Friday 12 April 2024

Walkabout and Whittles - connecting with nature


Walkabout is an Aboriginal word that has been appropriated pretty much globally, and, as Ray Mears says, "taken on a life of its own". The word has always been used in my family, presumably gleaned from that old novel Walkabout. As a young person I would often be walking with my father, and my mother would say, ‘the boys have gone walkabout.’ As I got older, I have continued to walkabout and have found it really important to connect with nature but also my sense of well-being, physical and mental health. The other aspect of this is my whittling and woodcarving, this has also become my hobby and a part of my self-care. I truly believe that the secret of life and the Universe, and our connection to the godhead is creativity, and that doesn’t mean painting a master-piece and being a famous artist and all that Ego stuff, but to engage with life in a creative way, whatever we are doing. 

You know, both walking and whittling has become a 'spiritual' thing for me. I don’t know much about other people’s spirituality, often it sounds like hippy-dippy bullshit to me, but what I have learnt, through my own experience in nature has become my own private and personal and pragmatic spiritual belief. And it works for me. I guess to a certain extent woodcarving has a place in religion, and in the Bible, according the Gospel Joseph was a carpenter, and if this is so, perhaps Yeshua (Jesus) was also trained to carve wood. As I carve wood and the grain appears, swirling,  it reminds me of the Universe and planets on their trajectories, and perhaps Super Strings or something of that quantum ilk.

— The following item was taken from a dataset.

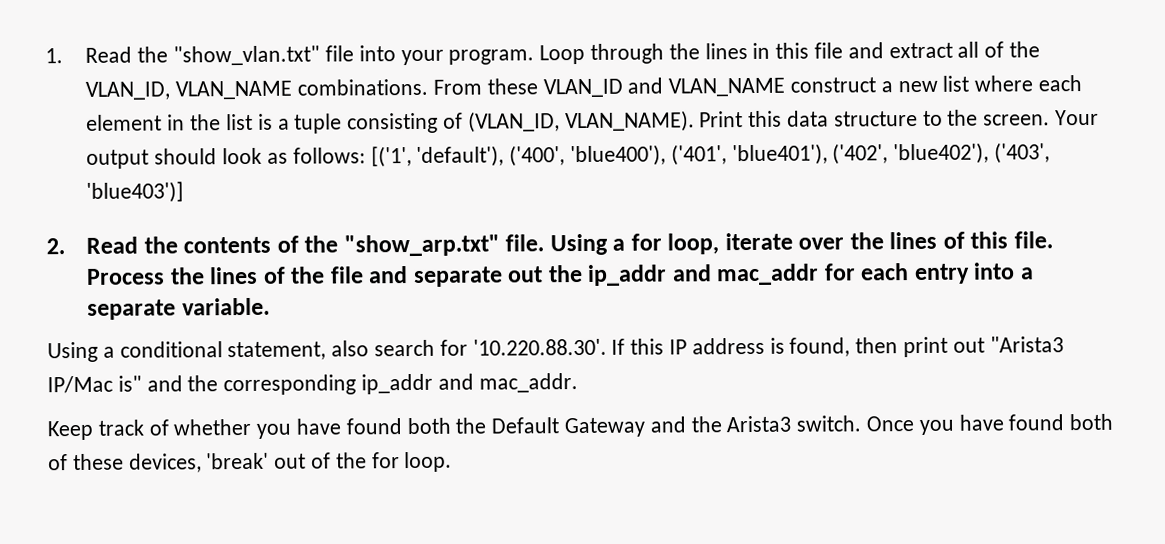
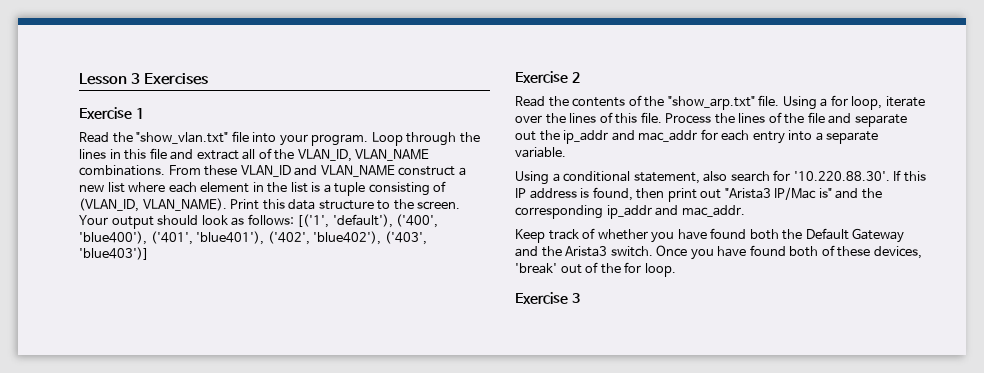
[45,48,63,64] 1. -> [79,73,209,85] [79,107,144,119] Lesson 3 Exercises // Exercise 1 //
[46,238,65,255] 2. -> [515,71,580,83] Exercise 2 //
(453, 462) none -> [515,292,580,304] // Exercise 3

Walking a path has a analogy of walking a spiritual path, a little like Dante’s pilgrim walking a path through Hell, Purgatory and Heaven, but it is also an analogy of walking Life’s paths. Along the path we find obstacles to overcome, and sometimes if we walk the same path over and over again, we can try different ways of overcoming the same obstacle. Because when we don’t learn a life-lesson we get the same cycle again and again until we do learn to deal with it in a different way. Likewise with whittling, it is like life, sometimes we create a wonderful woodcarving but sometimes that begins with a mistake. We make a bad mistake in the first few cuts and think it is ruined but as we work to fix the mistake, we find that often a bad thing can lead to a good thing. As such timelines and trajectories are often on my mind, can we jump to a different path and a different destiny?